Records from a collection
-------
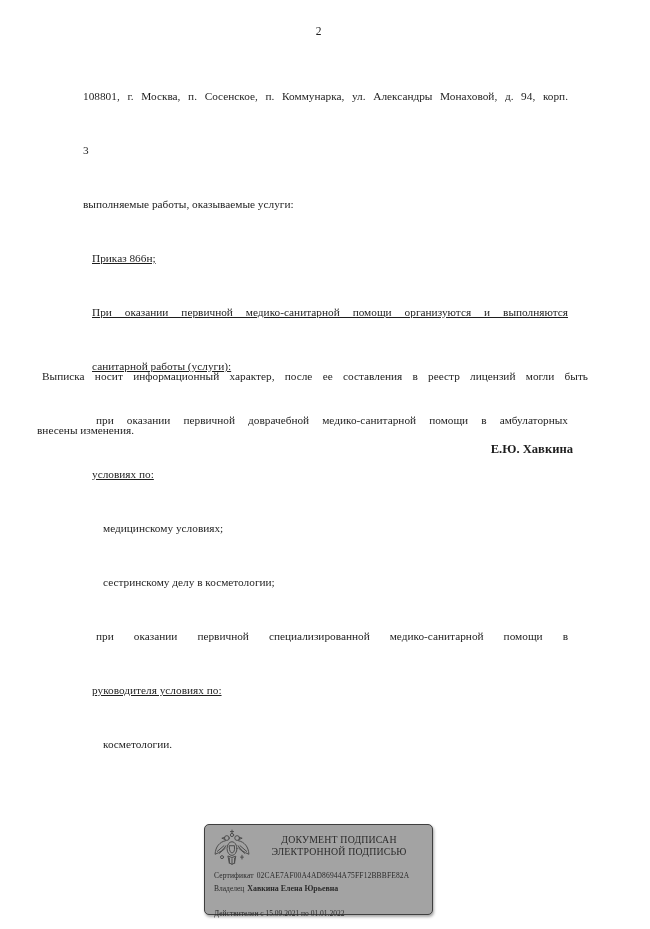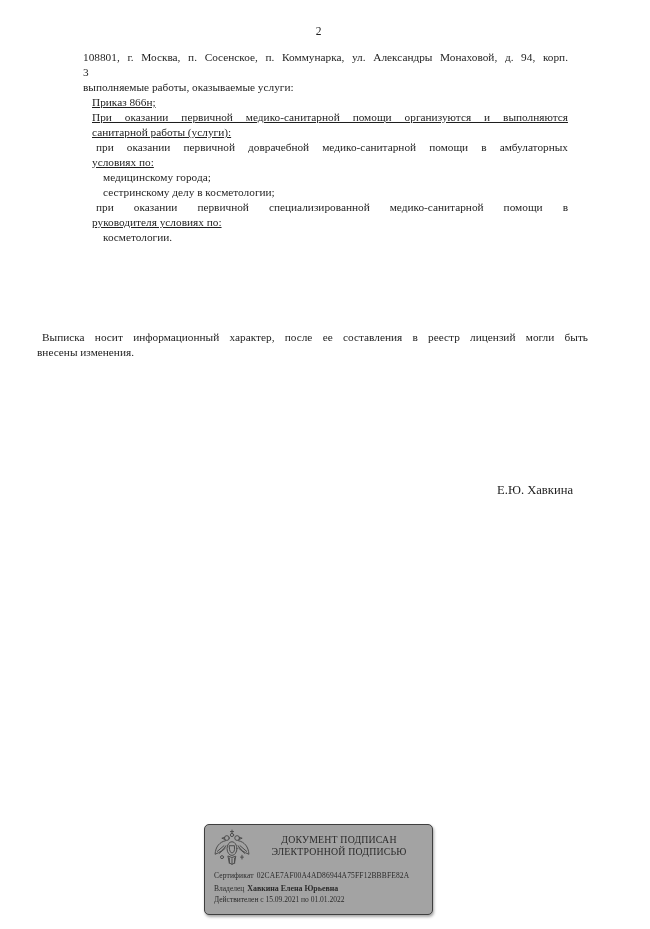--- a/index.html
+++ b/index.html
@@ -20,7 +20,7 @@
     position:absolute;left:83px;top:50px;width:485px;
     font-size:11.3px;line-height:15px;
   }
-  .ln{white-space:normal;}
+  .ln{white-space:normal;margin-top:39px;}
   .i0{padding-left:0;}
   .i1{padding-left:9px;text-decoration:underline;}
   .i2{padding-left:13px;}

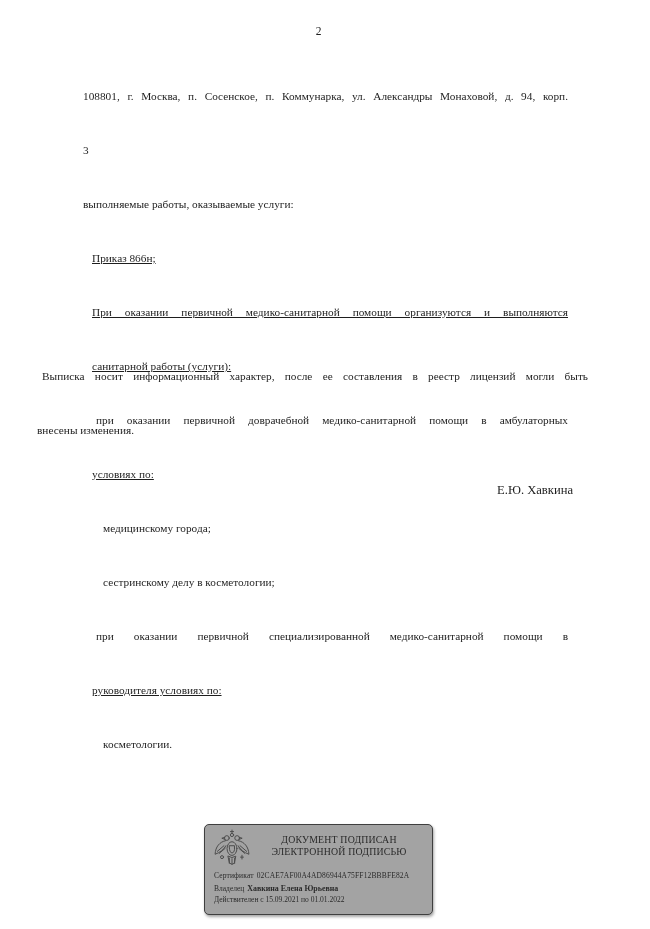--- a/index.html
+++ b/index.html
@@ -42,7 +42,7 @@
   }
   .signature-name{
     position:absolute;top:442px;right:77px;
-    font-size:12.6px;font-weight:normal;margin-top:41px;
+    font-size:12.6px;font-weight:bold;
   }
   .stamp{
     position:absolute;left:204px;top:824px;width:229px;height:91px;

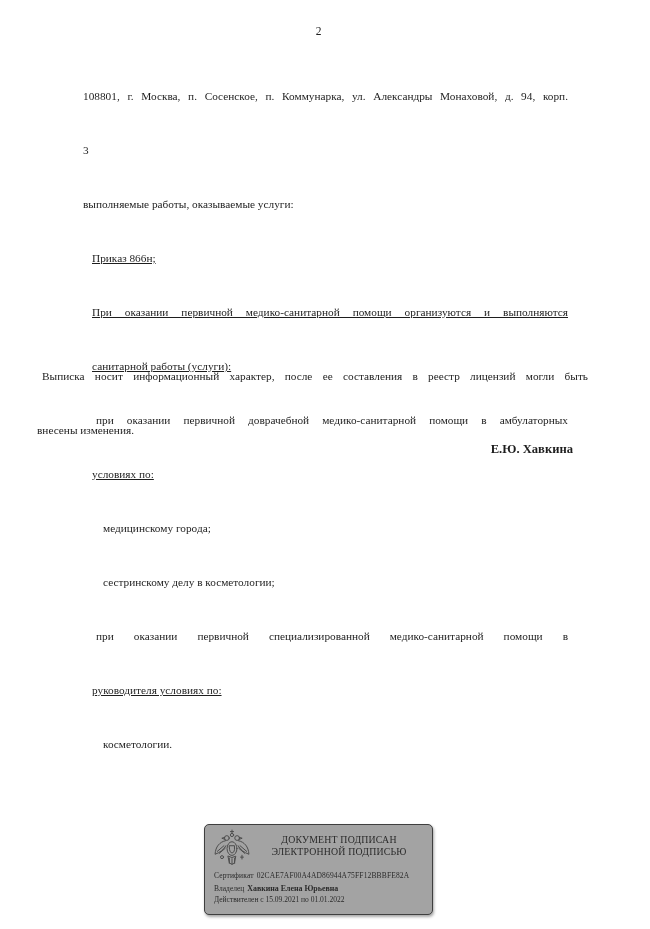--- a/index.html
+++ b/index.html
@@ -82,7 +82,7 @@
     <div class="ln i1">санитарной работы (услуги):</div>
     <div class="ln i2 j">при оказании первичной доврачебной медико-санитарной помощи в амбулаторных</div>
     <div class="ln i1">условиях по:</div>
-    <div class="ln i3">медицинскому города;</div>
+    <div class="ln i3">медицинскому условиях;</div>
     <div class="ln i3">сестринскому делу в косметологии;</div>
     <div class="ln i2 j">при оказании первичной специализированной медико-санитарной помощи в</div>
     <div class="ln i1">руководителя условиях по:</div>

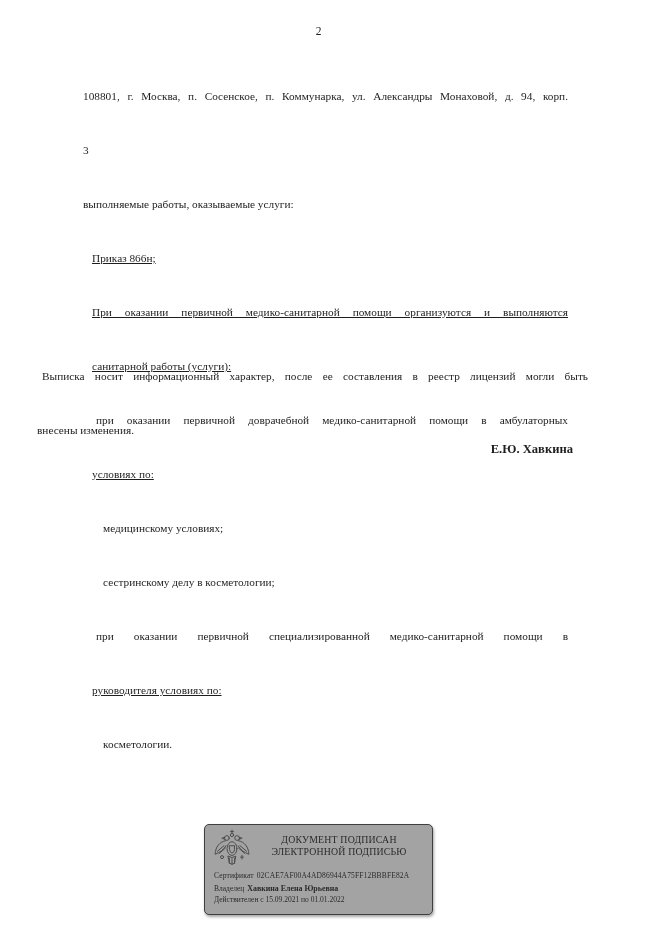--- a/index.html
+++ b/index.html
@@ -62,7 +62,7 @@
   }
   .stamp-cert{top:46px;letter-spacing:0.15px;}
   .stamp-owner{top:58.5px;}
-  .stamp-valid{top:70px;}
+  .stamp-valid{top:84px;}
   .stamp-owner b{font-size:7.9px;text-align:center;}
   .sep{display:inline-block;width:3px;}
 </style>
-------
Task statement:
In your copy of the entries above, keep the text exact and leave out the pictures.

Solution to the exercise:
--- a/index.html
+++ b/index.html
@@ -20,7 +20,7 @@
     position:absolute;left:83px;top:50px;width:485px;
     font-size:11.3px;line-height:15px;
   }
-  .ln{white-space:normal;}
+  .ln{white-space:normal;margin-top:39px;}
   .i0{padding-left:0;}
   .i1{padding-left:9px;text-decoration:underline;}
   .i2{padding-left:13px;}

--- a/index.html
+++ b/index.html
@@ -42,7 +42,7 @@
   }
   .signature-name{
     position:absolute;top:442px;right:77px;
-    font-size:12.6px;font-weight:normal;margin-top:41px;
+    font-size:12.6px;font-weight:bold;
   }
   .stamp{
     position:absolute;left:204px;top:824px;width:229px;height:91px;

--- a/index.html
+++ b/index.html
@@ -82,7 +82,7 @@
     <div class="ln i1">санитарной работы (услуги):</div>
     <div class="ln i2 j">при оказании первичной доврачебной медико-санитарной помощи в амбулаторных</div>
     <div class="ln i1">условиях по:</div>
-    <div class="ln i3">медицинскому города;</div>
+    <div class="ln i3">медицинскому условиях;</div>
     <div class="ln i3">сестринскому делу в косметологии;</div>
     <div class="ln i2 j">при оказании первичной специализированной медико-санитарной помощи в</div>
     <div class="ln i1">руководителя условиях по:</div>

--- a/index.html
+++ b/index.html
@@ -62,7 +62,7 @@
   }
   .stamp-cert{top:46px;letter-spacing:0.15px;}
   .stamp-owner{top:58.5px;}
-  .stamp-valid{top:70px;}
+  .stamp-valid{top:84px;}
   .stamp-owner b{font-size:7.9px;text-align:center;}
   .sep{display:inline-block;width:3px;}
 </style>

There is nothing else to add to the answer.